— What is expected —
From the records below, give the number of lines that contain the string "Description", without any other text.

(Revision comparison data)
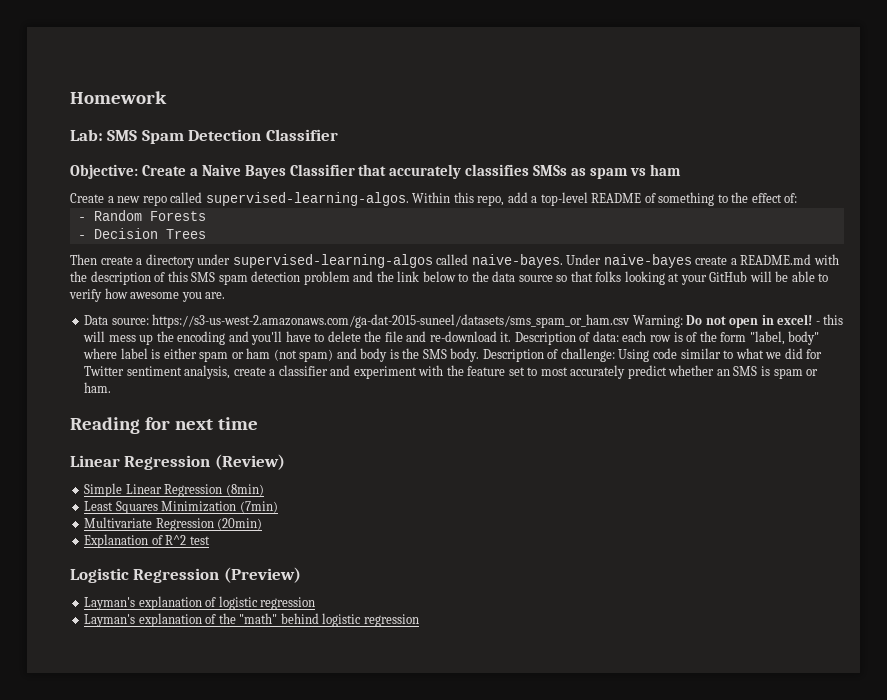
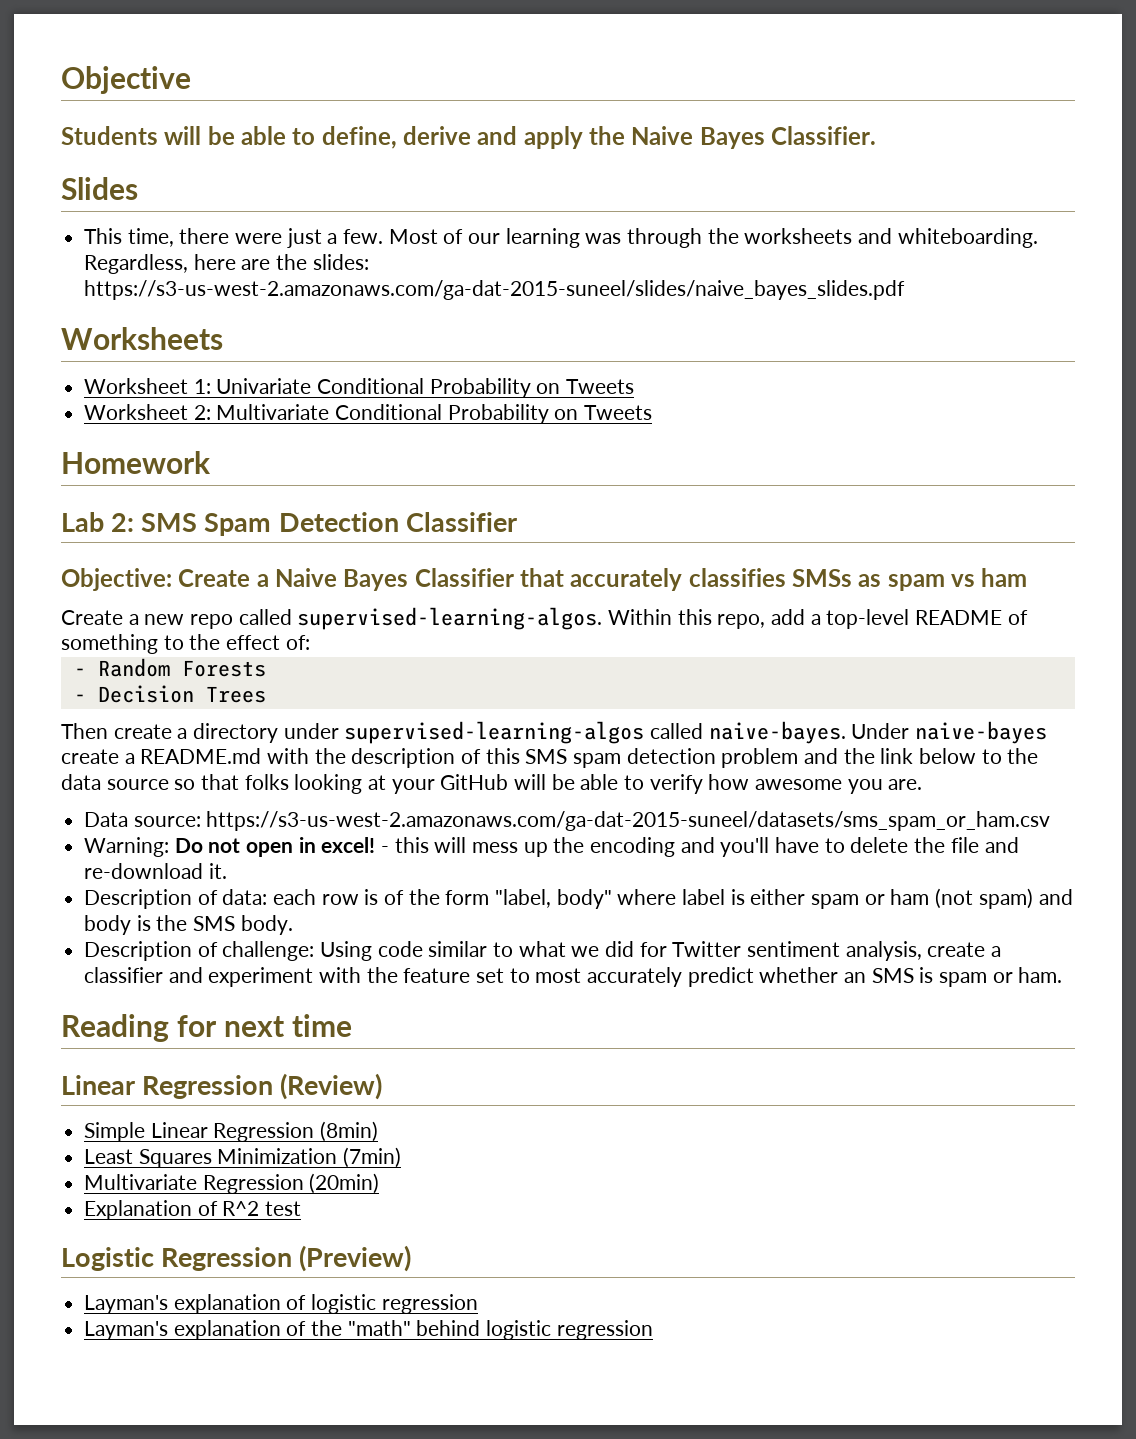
+ Objective
+ Students will be able to define, derive and apply the Naive Bayes Classifier.
+ Slides
+ This time, there were just a few. Most of our learning was through the worksheets and whiteboarding. Regardless, here are the slides: https://s3-us-west-2.amazonaws.com/ga-dat-2015-suneel/slides/naive_bayes_slides.pdf
+ Worksheets
+ Worksheet 1: Univariate Conditional Probability on Tweets
+ Worksheet 2: Multivariate Conditional Probability on Tweets
- Lab: SMS Spam Detection Classifier
+ Lab 2: SMS Spam Detection Classifier
- Data source: https://s3-us-west-2.amazonaws.com/ga-dat-2015-suneel/datasets/sms_spam_or_ham.csv Warning: Do not open in excel!
+ Data source: https://s3-us-west-2.amazonaws.com/ga-dat-2015-suneel/datasets/sms_spam_or_ham.csv
+ Warning: Do not open in excel!
- - this will mess up the encoding and you'll have to delete the file and re-download it. Description of data:
+ - this will mess up the encoding and you'll have to delete the file and re-download it.
+ Description of data:
- each row is of the form "label, body" where label is either spam or ham (not spam) and body is the SMS body. Description of challenge:
+ each row is of the form "label, body" where label is either spam or ham (not spam) and body is the SMS body.
+ Description of challenge:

— Response to the task —
4